The live grenade was lodged just below the unnamed solider’s heart (Picture: General Staff of the Armed Forces of Ukraine/ Facebook)
A live grenade has been removed from the chest of a Ukrainian soldier in an operation officials said would ‘go down in medical textbooks’.
Surgeons found the bomb lodged only centimetres below the man’s heart, Ukrainian deputy defence minister Hanna Maliar said on Monday.
Two combat engineers oversaw the operation to take out the VOG grenade, designed to be fired from launchers with a lethal radius of nearly 20 feet.
Maliar said in a Facebook post: ‘This is a shock. Not every wound in the heart is deadly!
‘Military doctors conducted an operation to remove a VOG grenade, which did not break, from the body of the soldier.’
She added that the operation was carried out by one of the country’s most experienced surgeons serving in the Armed Forces, Major General Andrii Verba.
The solider is now on the mend (Picture: General Staff of the Armed Forces of Ukraine/ Facebook)
Verba wasn’t able to use electrocoagulation -the go-to way surgeons control bleeding using electricity – as the ‘ammunition could detonate at any time’.
Maliar did not say when the operation took place, but the post was uploaded on Monday.

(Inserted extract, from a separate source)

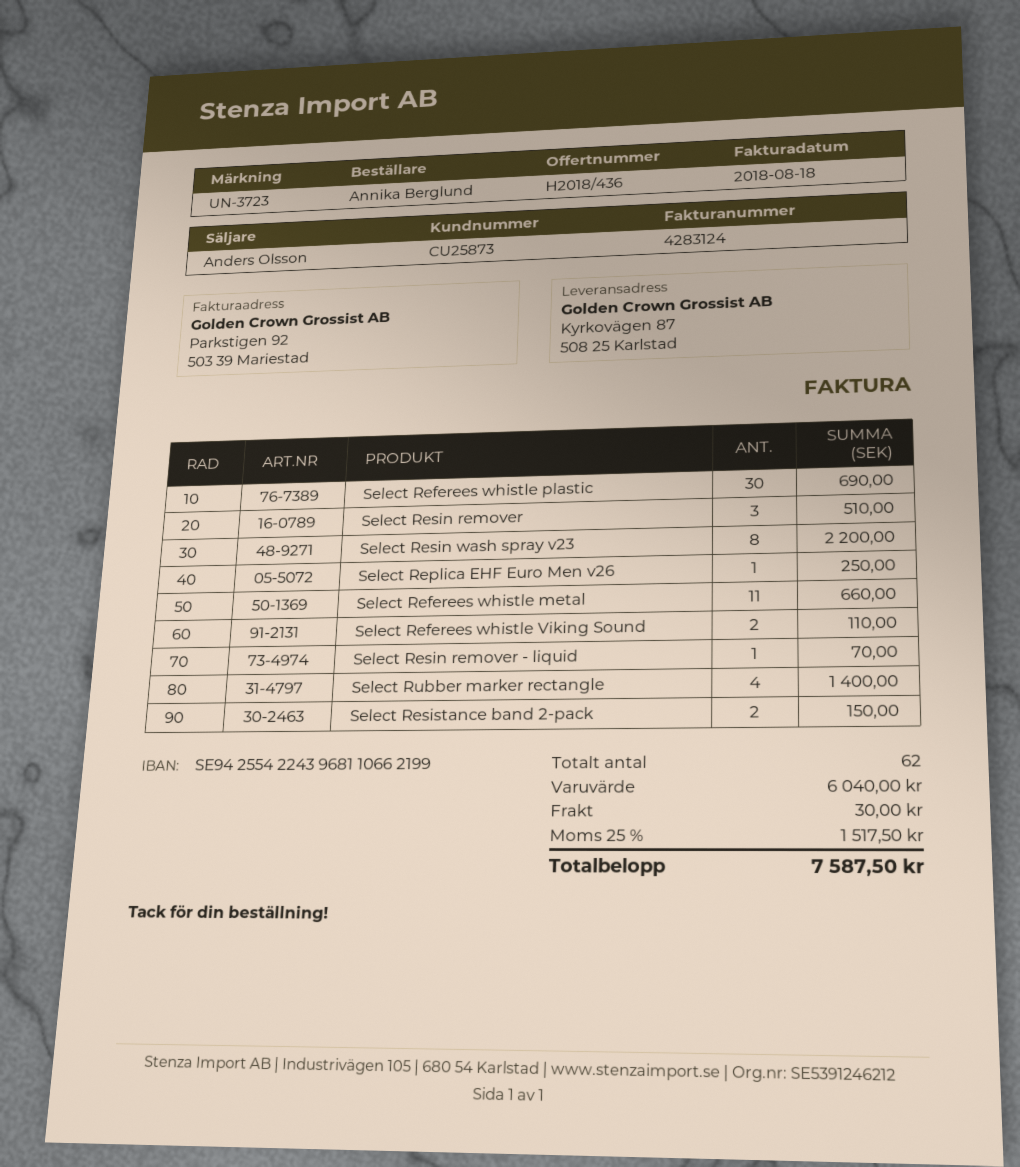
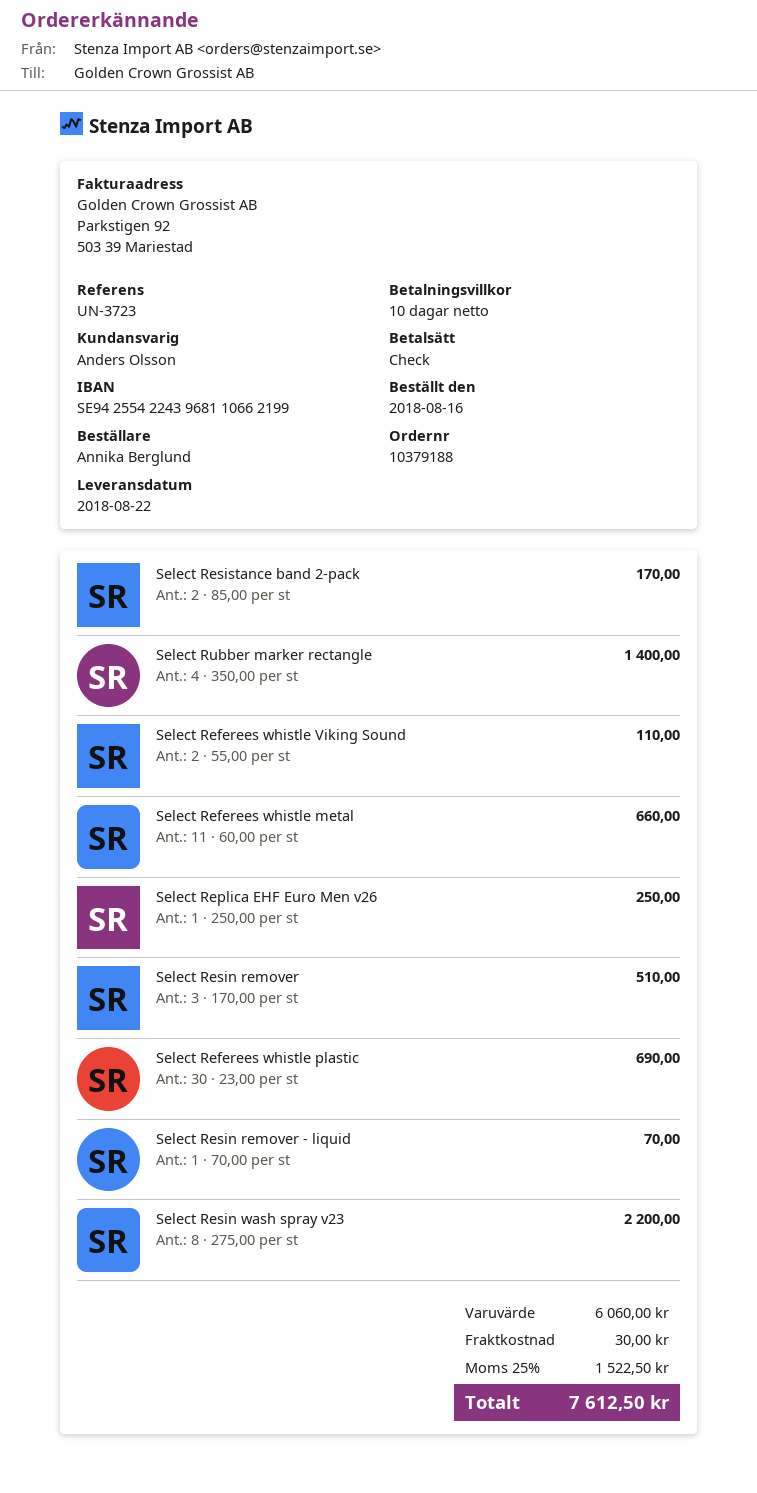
Select Resistance band 2-pack: 2 for 150.00 -> 2 for 170.00
subtotal: 6040.00 -> 6060.00
tax: 25% = 1517.50 -> 25% = 1522.50
total: 7587.50 -> 7612.50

The serviceman is currently in recovery, she added.
Ukraine’s internal affairs ministerial adviser Anton Gerashchenko said on Telegram today that the troop was 28.
‘The unexploded part of the grenade was taken from under the heart. The grenade did not explode but remained explosive,’ Gerashchenko said.
‘There have never been such operations in the practice of our doctors. Similar was during the war in Afghanistan.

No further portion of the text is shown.